Pétanque Verein "Red Boule" e.V. Bad Segeberg-Wahlstedt
Pétanque Verein "Red Boule" e.V.Bad Segeberg-Wahlstedt

Ja, das gibt es tatsächlich: Boden lesen!

(Foto: Stefan Polte, Noer)

Pétanque wird auf jedem Boden gespielt, was erhebliche Anforderungen an die individuelle Wurftechnik stellt.

 

Ähnlich wie beim Golf lesen die Spieler (vor allem beim Legen) den Boden.
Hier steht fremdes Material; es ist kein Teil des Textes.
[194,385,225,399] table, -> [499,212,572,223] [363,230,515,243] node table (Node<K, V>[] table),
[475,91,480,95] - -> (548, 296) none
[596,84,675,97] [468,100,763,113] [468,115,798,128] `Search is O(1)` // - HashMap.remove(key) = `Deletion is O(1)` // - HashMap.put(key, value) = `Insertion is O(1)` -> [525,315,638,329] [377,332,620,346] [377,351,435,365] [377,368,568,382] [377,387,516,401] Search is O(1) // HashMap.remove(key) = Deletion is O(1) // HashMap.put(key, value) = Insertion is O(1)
Die Beschaffenheit des Bodens, kleine und große Unebenheiten, kleine und große Hindernisse sowie die Löcher, die von bereits gespielten Kugeln gemacht wurden, müssen in die Wurfplanung einbezogen werden.

 

Bei schwierigen Bodenverhältnissen also erkundet der Spieler das Spielfeld (auch in der Hocke sitzend) von mehreren Seiten. Hindernisse dürfen während einer Aufnahme grundsätzlich nicht entfernt werden. Das Loch, das beim Auftreffen der Kugel auf dem Boden entsteht, darf nur vor dem direkt folgenden Wurf dicht gemacht werden. Das "Loch wegmachen" ist eine taktische Variante. Dabei ist entscheidend ob der Aufschlagpunkt (das Donnée) von der eigenen Mannschaft noch einmal genutzt werden soll und ob zu erwarten ist, dass der Gegner diesen benutzen will.

 

Ein ebenes, glattes Spielfeld oder Banden sind nicht erforderlich. Sehr weicher Boden macht das Spiel uninteressanter. Ein glatter, fester Boden macht das Spiel unkalkulierbar und zufälliger. Ideal sind Parkwege, Aschenplätze und halt "Bouleplätze".

 

Und bei seitlichem Gefälle des Geländes sollte man beherzigen: Immer am Berg spielen, nie im Tal.